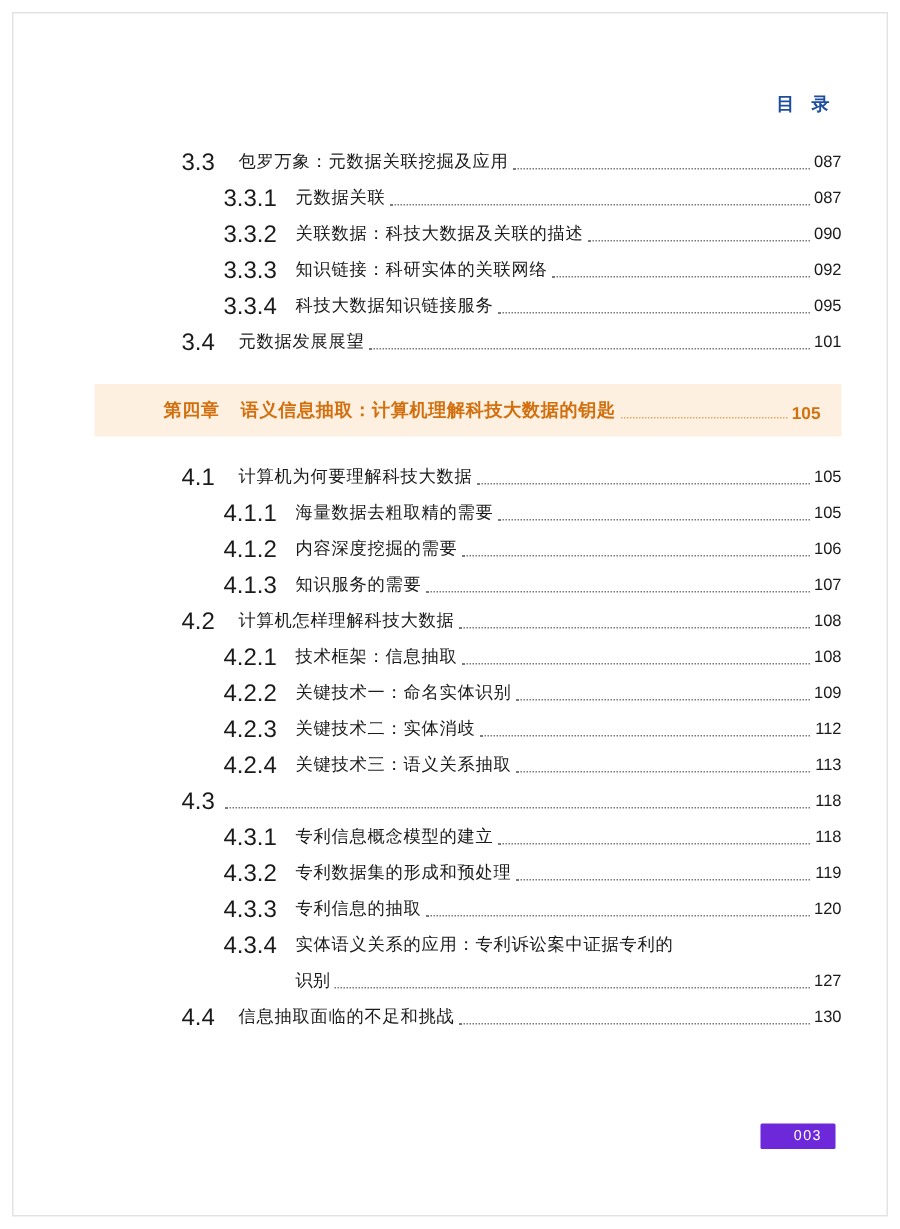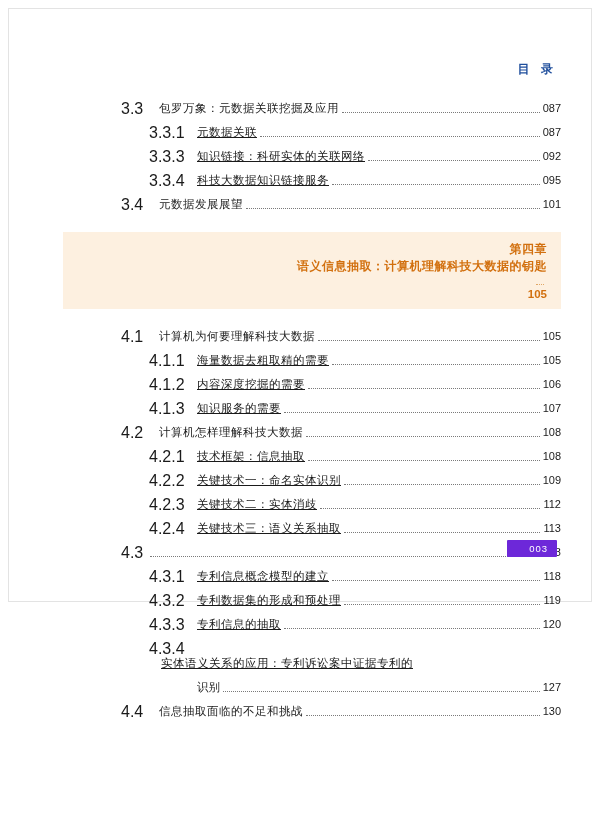--- a/index.html
+++ b/index.html
@@ -12,21 +12,21 @@
     height: 819px;
     font-family: "Liberation Serif", "DejaVu Serif", serif;
     position: relative;
     overflow: hidden;
   }
   .page {
     position: absolute;
     left: 8px;
     top: 8px;
     width: 584px;
-    height: 594px;
+    height: 803px;
     border: 1px solid #e3e3e3;
     box-sizing: border-box;
     background: #fff;
   }
   .header {
     position: absolute;
     right: 34px;
     top: 52px;
     color: #1f4e9c;
     font-size: 12px;
@@ -75,38 +75,37 @@
     font-size: 11px;
   }
 
   
   .lvl2 { padding-left: 82px; }
   .lvl2 .num { width: 26px; }
   .lvl2 .title { margin-left: 12px; }
 
   .lvl3 { padding-left: 110px; align-items: flex-end; }
   .lvl3 .num { width: 36px; }
-  .lvl3 .title { margin-left: 12px; text-decoration: underline; }
+  .lvl3 .title { margin-left: 12px; }
 
   .lvl2 .title, .lvl3 .title { letter-spacing: 0.5px; }
 
   
   .chapter {
     margin-top: 20px;
     margin-bottom: 20px;
     background: #fdf0e0;
     padding: 9px 14px 9px 46px;
     display: flex;
     align-items: flex-end;
     color: #d2700f;
     font-weight: bold;
     font-size: 12px;
     margin-left: 24px;
     margin-right: 0px;
-    flex-direction: column;
   }
   .chapter .cnum {
     flex: 0 0 auto;
     white-space: nowrap;
     letter-spacing: 0.5px;
   }
   .chapter .ctitle {
     flex: 0 0 auto;
     white-space: nowrap;
     margin-left: 14px;
@@ -122,21 +121,20 @@
   .chapter .page-no {
     flex: 0 0 auto;
     font-family: "Liberation Sans", "DejaVu Sans", sans-serif;
     font-size: 11.5px;
   }
 
   
   .row.two-line {
     flex-wrap: wrap;
     align-items: flex-start;
-    flex-direction: column;
   }
   .row.two-line .title {
     white-space: normal;
   }
   .row .second-line {
     width: 100%;
     display: flex;
     align-items: flex-end;
     margin-top: 9px;
     padding-left: 48px;
@@ -177,20 +175,26 @@
         <span class="dots"></span>
         <span class="page-no">087</span>
       </div>
       <div class="row lvl3">
         <span class="num">3.3.1</span>
         <span class="title">元数据关联</span>
         <span class="dots"></span>
         <span class="page-no">087</span>
       </div>
       <div class="row lvl3">
+        <span class="num">3.3.2</span>
+        <span class="title">关联数据：科技大数据及关联的描述</span>
+        <span class="dots"></span>
+        <span class="page-no">090</span>
+      </div>
+      <div class="row lvl3">
         <span class="num">3.3.3</span>
         <span class="title">知识链接：科研实体的关联网络</span>
         <span class="dots"></span>
         <span class="page-no">092</span>
       </div>
       <div class="row lvl3">
         <span class="num">3.3.4</span>
         <span class="title">科技大数据知识链接服务</span>
         <span class="dots"></span>
         <span class="page-no">095</span>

WHAT YOU NEED TO DO:
Note each line of the material holding "family" and copy it out.

SOLUTION TO THE PROBLEM:
     font-family: "Liberation Serif", "DejaVu Serif", serif;
     font-family: "Liberation Sans", "DejaVu Sans", sans-serif;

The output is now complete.